• [WHAT YOU NEED TO DO]
Once you find the line with "[100,903,139,915] Project ->" in the entries below, print it and each line after it up to and including the line with "[131,93,169,106] Unit -> (143, 73) none", exactly, without pictures.
=== Section Start ===
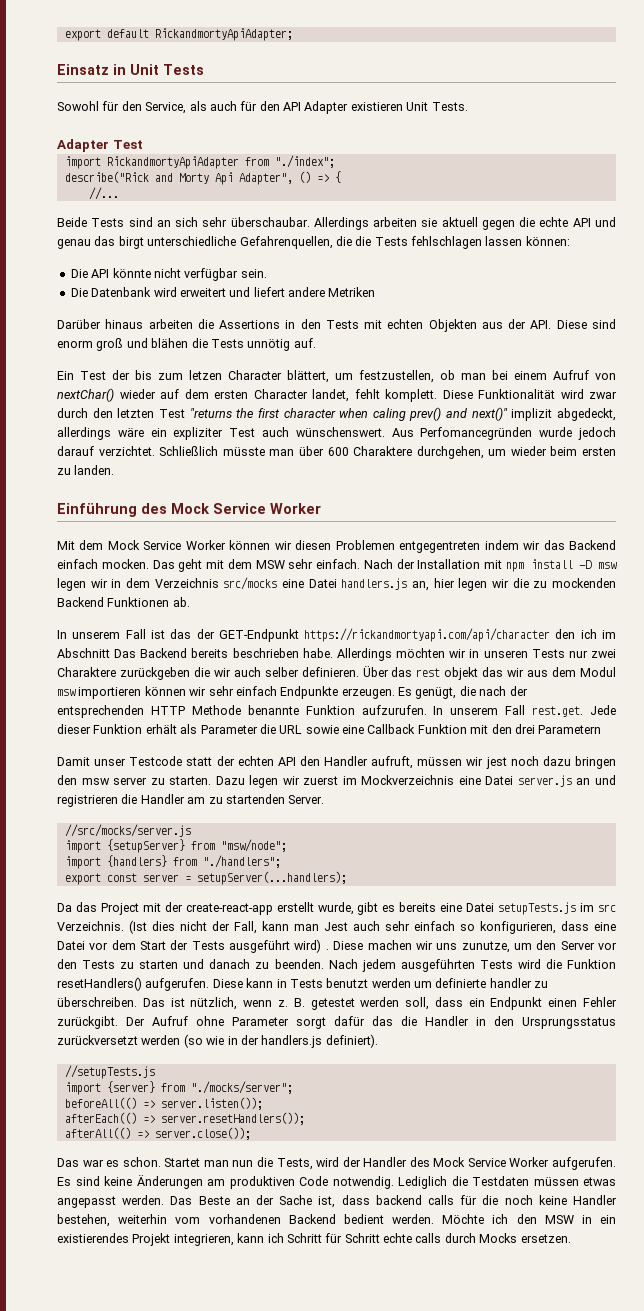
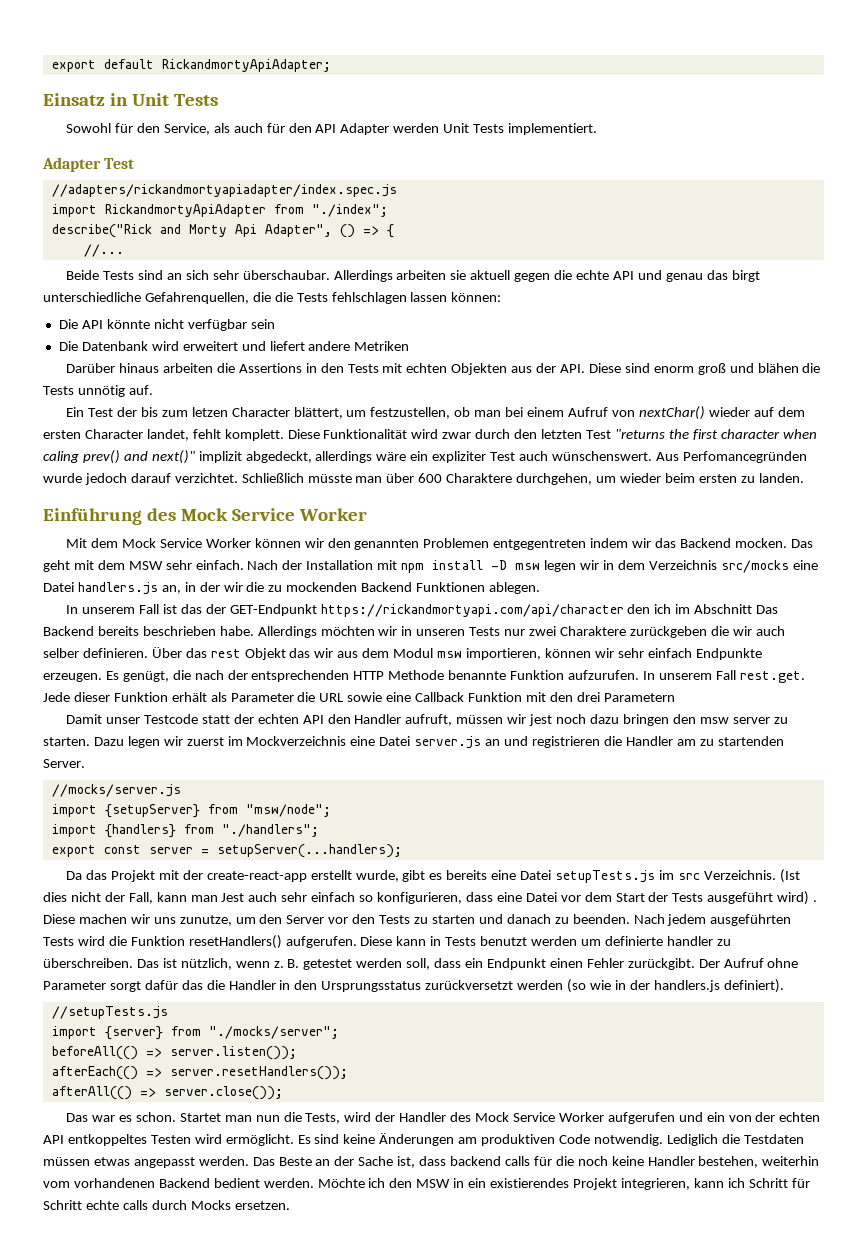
[350,102,468,111] existieren Unit Tests. -> [393,123,598,135] werden Unit Tests implementiert.
(143, 144) none -> [51,184,397,197] // //adapters/rickandmortyapiadapter/index.spec.js
[240,269,267,278] sein. -> [250,319,275,329] sein
[295,540,332,550] diesen -> [327,538,420,550] den genannten
[57,559,98,569] einfach -> (731, 543) none
[433,578,488,591] hier legen -> [184,582,220,592] in der
[172,597,190,607] ab. -> [489,582,541,594] ablegen.
[444,667,479,680] objekt -> [244,648,286,660] Objekt
[78,687,142,699] importieren -> [465,648,541,660] importieren,
[64,824,191,837] //src/mocks/server.js -> [51,784,181,797] //mocks/server.js
[100,903,139,915] Project -> [110,870,155,882] Projekt
[552,1157,616,1170] aufgerufen. -> [607,1112,821,1124] [43,1134,294,1146] aufgerufen und ein von der echten API entkoppeltes Testen wird ermöglicht.

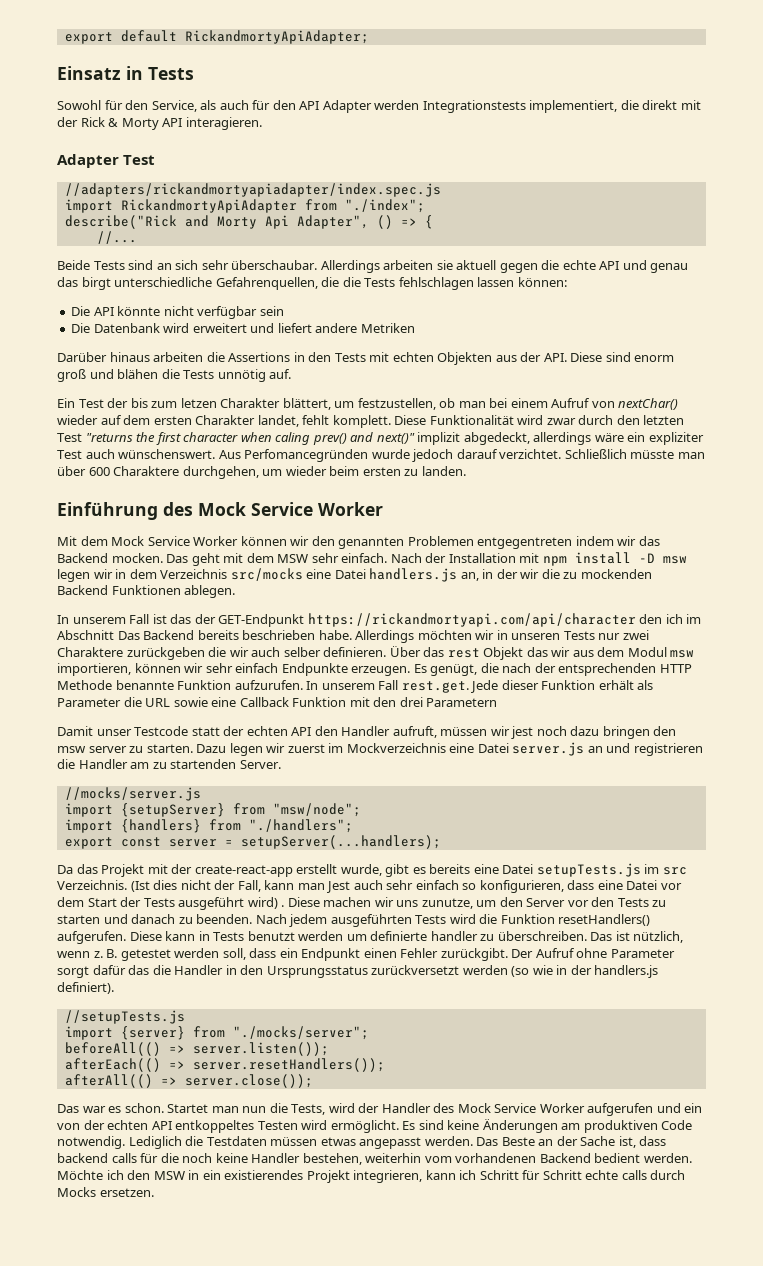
[131,93,169,106] Unit -> (143, 73) none
[443,123,598,135] Unit Tests implementiert. -> [422,100,701,113] [57,117,262,130] Integrationstests implementiert, die direkt mit der Rick & Morty API interagieren.
[231,407,290,417] Character -> [220,398,281,408] Charakter
[84,429,143,439] Character -> [195,415,256,425] Charakter

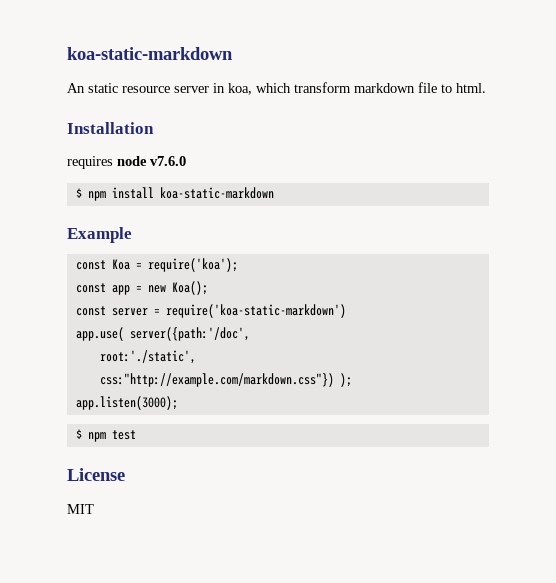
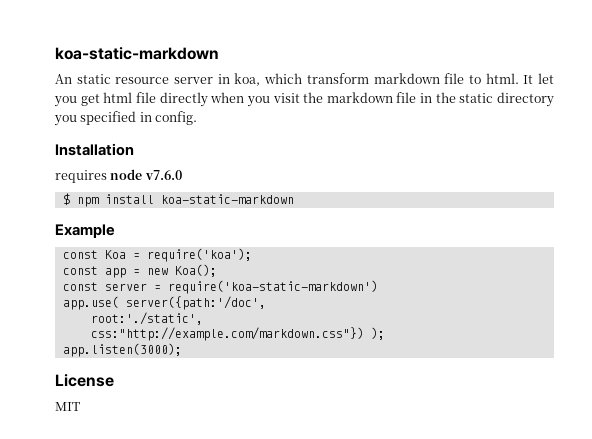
(486, 88) none -> [523,73,554,84] [54,92,555,107] [54,111,198,126] It let you get html file directly when you visit the markdown file in the static directory you specified in config.
[75,429,136,442] // $ npm test -> (182, 350) none

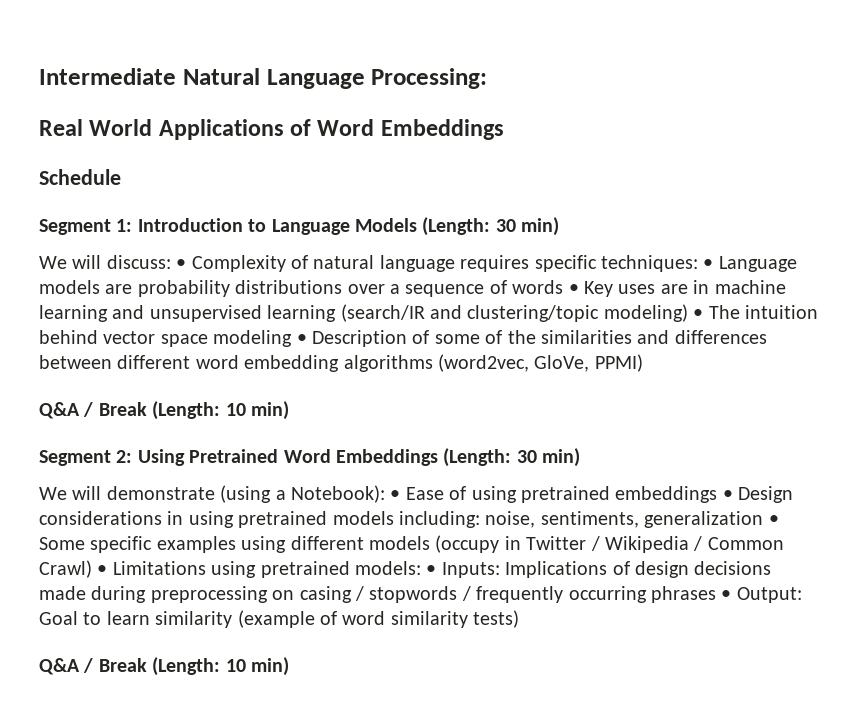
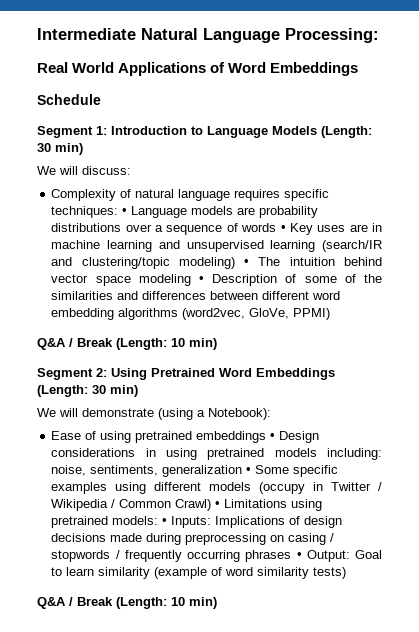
[176,259,187,269] • -> (131, 170) //
[390,490,401,500] • -> (271, 414) //

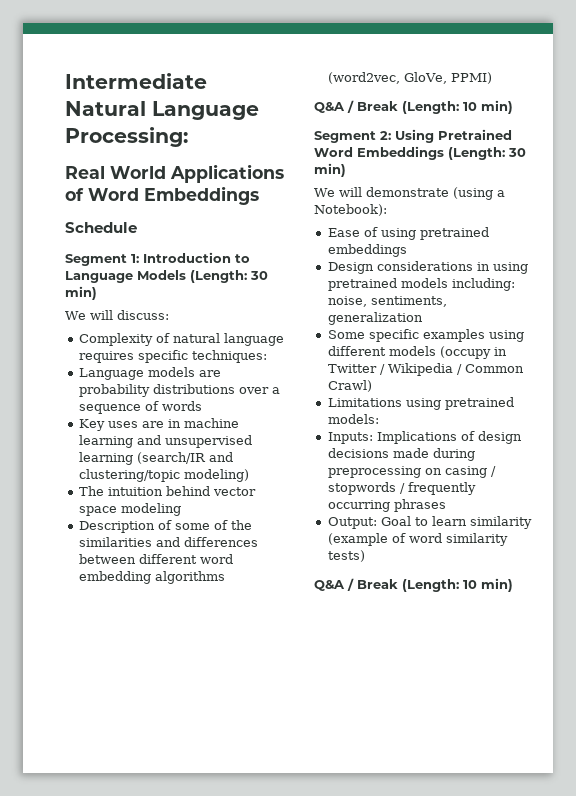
[122,208,128,215] • -> (267, 356) //
[280,225,286,232] • -> (202, 406) //
[244,259,250,266] • -> (249, 475) //
[198,276,204,283] • -> (181, 509) //
[270,433,276,440] • -> (407, 250) //
[246,467,252,474] • -> (423, 318) //
[215,501,221,508] • -> (372, 386) //
[162,518,168,525] • -> (379, 419) //
[296,552,302,559] • -> (446, 505) //

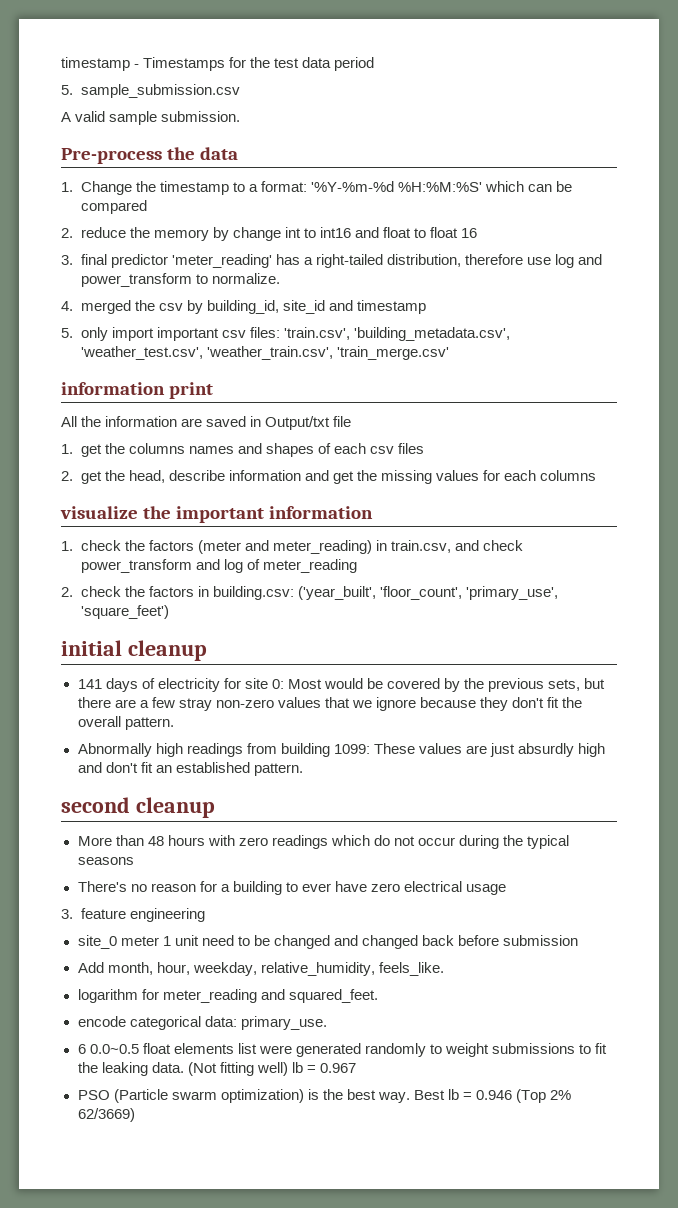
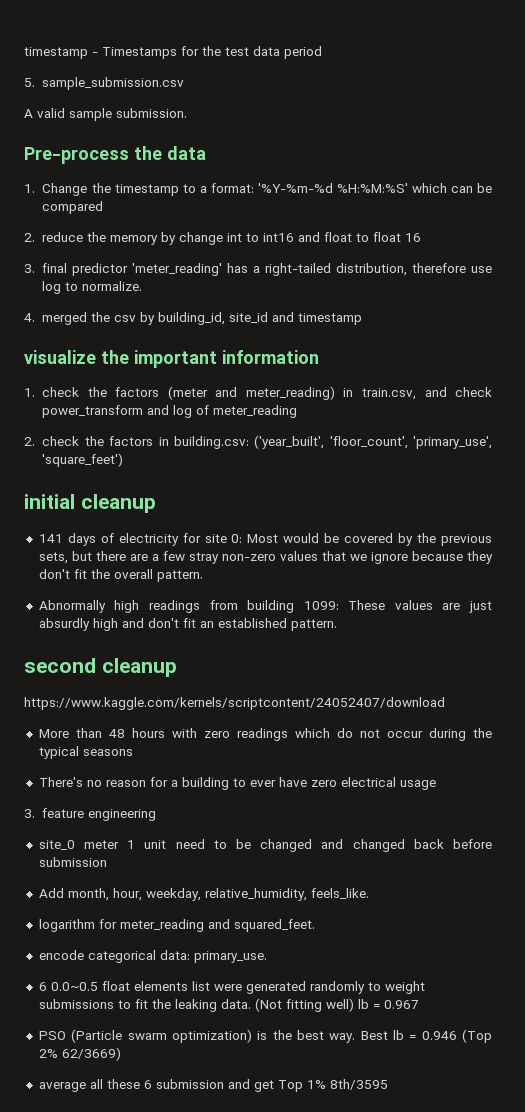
[578,254,602,265] [80,273,192,287] and power_transform -> (62, 287) none
[61,327,510,341] [80,346,449,360] [61,382,214,399] [61,416,352,430] [61,443,424,457] [61,470,597,484] // 5. only import important csv files: 'train.csv', 'building_metadata.csv', 'weather_test.csv', 'weather_train.csv', 'train_merge.csv' // information print // All the information are saved in Output/txt file // 1. get the columns names and shapes of each csv files // 2. get the head, describe information and get the missing values for each columns -> (363, 319) none
(215, 807) none -> [24,697,445,710] // https://www.kaggle.com/kernels/scriptcontent/24052407/download
(135, 1115) none -> [38,1079,388,1092] // average all these 6 submission and get Top 1% 8th/3595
=== Section End ===
• [EXERCISE RESPONSE]
[100,903,139,915] Project -> [110,870,155,882] Projekt
[552,1157,616,1170] aufgerufen. -> [607,1112,821,1124] [43,1134,294,1146] aufgerufen und ein von der echten API entkoppeltes Testen wird ermöglicht.

[131,93,169,106] Unit -> (143, 73) none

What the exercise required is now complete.